- Task data -
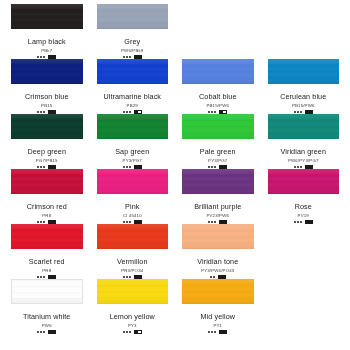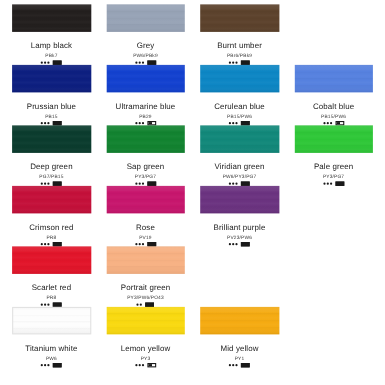--- a/index.html
+++ b/index.html
@@ -153,19 +153,6 @@
           <span class="opacity-box opaque"></span>
         </div>
       </div>
-      <div class="cell">
-        <div class="swatch" title="Burnt umber" style="background: rgb(92, 66, 44);"></div>
-        <div class="name">Burnt umber</div>
-        <div class="code">PBr6/PBk9</div>
-        <div class="marks">
-          <span class="stars">
-            <span class="star"></span>
-            <span class="star"></span>
-            <span class="star"></span>
-          </span>
-          <span class="opacity-box opaque"></span>
-        </div>
-      </div>
     </div>
     <div class="row">
       <div class="cell">

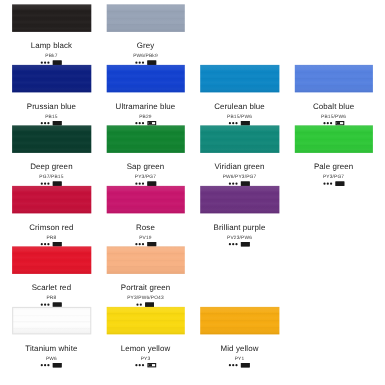--- a/index.html
+++ b/index.html
@@ -157,7 +157,7 @@
     <div class="row">
       <div class="cell">
         <div class="swatch" title="Prussian blue" style="background: rgb(13, 31, 128);"></div>
-        <div class="name">Prussian blue</div>
+        <div class="name">Crimson blue</div>
         <div class="code">PB15</div>
         <div class="marks">
           <span class="stars">

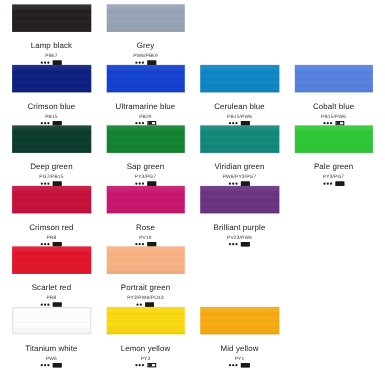--- a/index.html
+++ b/index.html
@@ -170,7 +170,7 @@
       </div>
       <div class="cell">
         <div class="swatch" title="Ultramarine blue" style="background: rgb(19, 65, 207);"></div>
-        <div class="name">Ultramarine blue</div>
+        <div class="name">Ultramarine black</div>
         <div class="code">PB29</div>
         <div class="marks">
           <span class="stars">

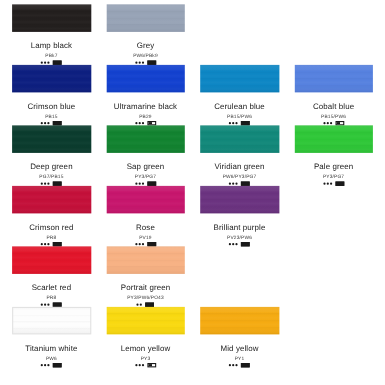--- a/index.html
+++ b/index.html
@@ -182,6 +182,19 @@
         </div>
       </div>
       <div class="cell">
+        <div class="swatch" title="Cobalt blue" style="background: rgb(86, 129, 223);"></div>
+        <div class="name">Cobalt blue</div>
+        <div class="code">PB15/PW6</div>
+        <div class="marks">
+          <span class="stars">
+            <span class="star"></span>
+            <span class="star"></span>
+            <span class="star"></span>
+          </span>
+          <span class="opacity-box semi"></span>
+        </div>
+      </div>
+      <div class="cell">
         <div class="swatch" title="Cerulean blue" style="background: rgb(13, 134, 196);"></div>
         <div class="name">Cerulean blue</div>
         <div class="code">PB15/PW6</div>
@@ -194,19 +207,6 @@
           <span class="opacity-box opaque"></span>
         </div>
       </div>
-      <div class="cell">
-        <div class="swatch" title="Cobalt blue" style="background: rgb(86, 129, 223);"></div>
-        <div class="name">Cobalt blue</div>
-        <div class="code">PB15/PW6</div>
-        <div class="marks">
-          <span class="stars">
-            <span class="star"></span>
-            <span class="star"></span>
-            <span class="star"></span>
-          </span>
-          <span class="opacity-box semi"></span>
-        </div>
-      </div>
     </div>
     <div class="row">
       <div class="cell">

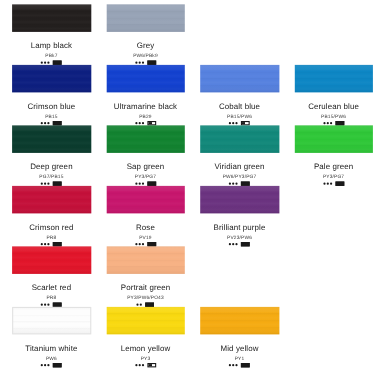--- a/index.html
+++ b/index.html
@@ -236,6 +236,19 @@
         </div>
       </div>
       <div class="cell">
+        <div class="swatch" title="Pale green" style="background: rgb(47, 199, 56);"></div>
+        <div class="name">Pale green</div>
+        <div class="code">PY3/PG7</div>
+        <div class="marks">
+          <span class="stars">
+            <span class="star"></span>
+            <span class="star"></span>
+            <span class="star"></span>
+          </span>
+          <span class="opacity-box opaque"></span>
+        </div>
+      </div>
+      <div class="cell">
         <div class="swatch" title="Viridian green" style="background: rgb(18, 136, 122);"></div>
         <div class="name">Viridian green</div>
         <div class="code">PW6/PY3/PG7</div>
@@ -248,19 +261,6 @@
           <span class="opacity-box opaque"></span>
         </div>
       </div>
-      <div class="cell">
-        <div class="swatch" title="Pale green" style="background: rgb(47, 199, 56);"></div>
-        <div class="name">Pale green</div>
-        <div class="code">PY3/PG7</div>
-        <div class="marks">
-          <span class="stars">
-            <span class="star"></span>
-            <span class="star"></span>
-            <span class="star"></span>
-          </span>
-          <span class="opacity-box opaque"></span>
-        </div>
-      </div>
     </div>
     <div class="row">
       <div class="cell">

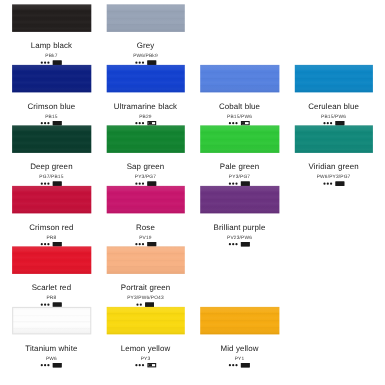--- a/index.html
+++ b/index.html
@@ -277,6 +277,19 @@
         </div>
       </div>
       <div class="cell">
+        <div class="swatch" title="Pink" style="background: rgb(234, 32, 128);"></div>
+        <div class="name">Pink</div>
+        <div class="code">CI 45410</div>
+        <div class="marks">
+          <span class="stars">
+            <span class="star"></span>
+            <span class="star"></span>
+            <span class="star"></span>
+          </span>
+          <span class="opacity-box opaque"></span>
+        </div>
+      </div>
+      <div class="cell">
         <div class="swatch" title="Rose" style="background: rgb(199, 22, 109);"></div>
         <div class="name">Rose</div>
         <div class="code">PV19</div>

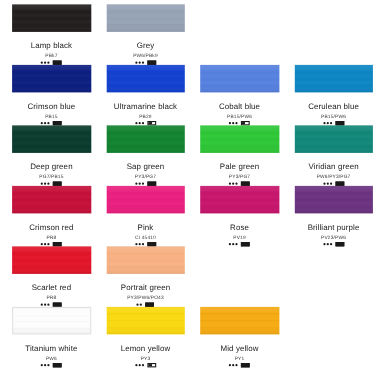--- a/index.html
+++ b/index.html
@@ -290,6 +290,19 @@
         </div>
       </div>
       <div class="cell">
+        <div class="swatch" title="Brilliant purple" style="background: rgb(107, 51, 128);"></div>
+        <div class="name">Brilliant purple</div>
+        <div class="code">PV23/PW6</div>
+        <div class="marks">
+          <span class="stars">
+            <span class="star"></span>
+            <span class="star"></span>
+            <span class="star"></span>
+          </span>
+          <span class="opacity-box opaque"></span>
+        </div>
+      </div>
+      <div class="cell">
         <div class="swatch" title="Rose" style="background: rgb(199, 22, 109);"></div>
         <div class="name">Rose</div>
         <div class="code">PV19</div>
@@ -302,19 +315,6 @@
           <span class="opacity-box opaque"></span>
         </div>
       </div>
-      <div class="cell">
-        <div class="swatch" title="Brilliant purple" style="background: rgb(107, 51, 128);"></div>
-        <div class="name">Brilliant purple</div>
-        <div class="code">PV23/PW6</div>
-        <div class="marks">
-          <span class="stars">
-            <span class="star"></span>
-            <span class="star"></span>
-            <span class="star"></span>
-          </span>
-          <span class="opacity-box opaque"></span>
-        </div>
-      </div>
     </div>
     <div class="row">
       <div class="cell">

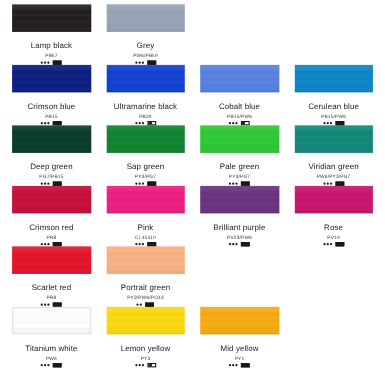--- a/index.html
+++ b/index.html
@@ -331,6 +331,19 @@
         </div>
       </div>
       <div class="cell">
+        <div class="swatch" title="Vermilion" style="background: rgb(232, 57, 27);"></div>
+        <div class="name">Vermilion</div>
+        <div class="code">PR3/PO34</div>
+        <div class="marks">
+          <span class="stars">
+            <span class="star"></span>
+            <span class="star"></span>
+            <span class="star"></span>
+          </span>
+          <span class="opacity-box opaque"></span>
+        </div>
+      </div>
+      <div class="cell">
         <div class="swatch" title="Portrait tone" style="background: rgb(247, 177, 131);"></div>
         <div class="name">Portrait green</div>
         <div class="code">PY3/PW6/PO43</div>

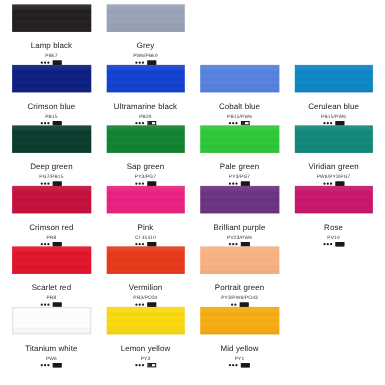--- a/index.html
+++ b/index.html
@@ -345,7 +345,7 @@
       </div>
       <div class="cell">
         <div class="swatch" title="Portrait tone" style="background: rgb(247, 177, 131);"></div>
-        <div class="name">Portrait green</div>
+        <div class="name">Viridian tone</div>
         <div class="code">PY3/PW6/PO43</div>
         <div class="marks">
           <span class="stars">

- Your goal -
Whenever the word "Brilliant" occurs in a line above, copy that line.

- Solution for this problem -
+        <div class="swatch" title="Brilliant purple" style="background: rgb(107, 51, 128);"></div>
+        <div class="name">Brilliant purple</div>
-        <div class="swatch" title="Brilliant purple" style="background: rgb(107, 51, 128);"></div>
-        <div class="name">Brilliant purple</div>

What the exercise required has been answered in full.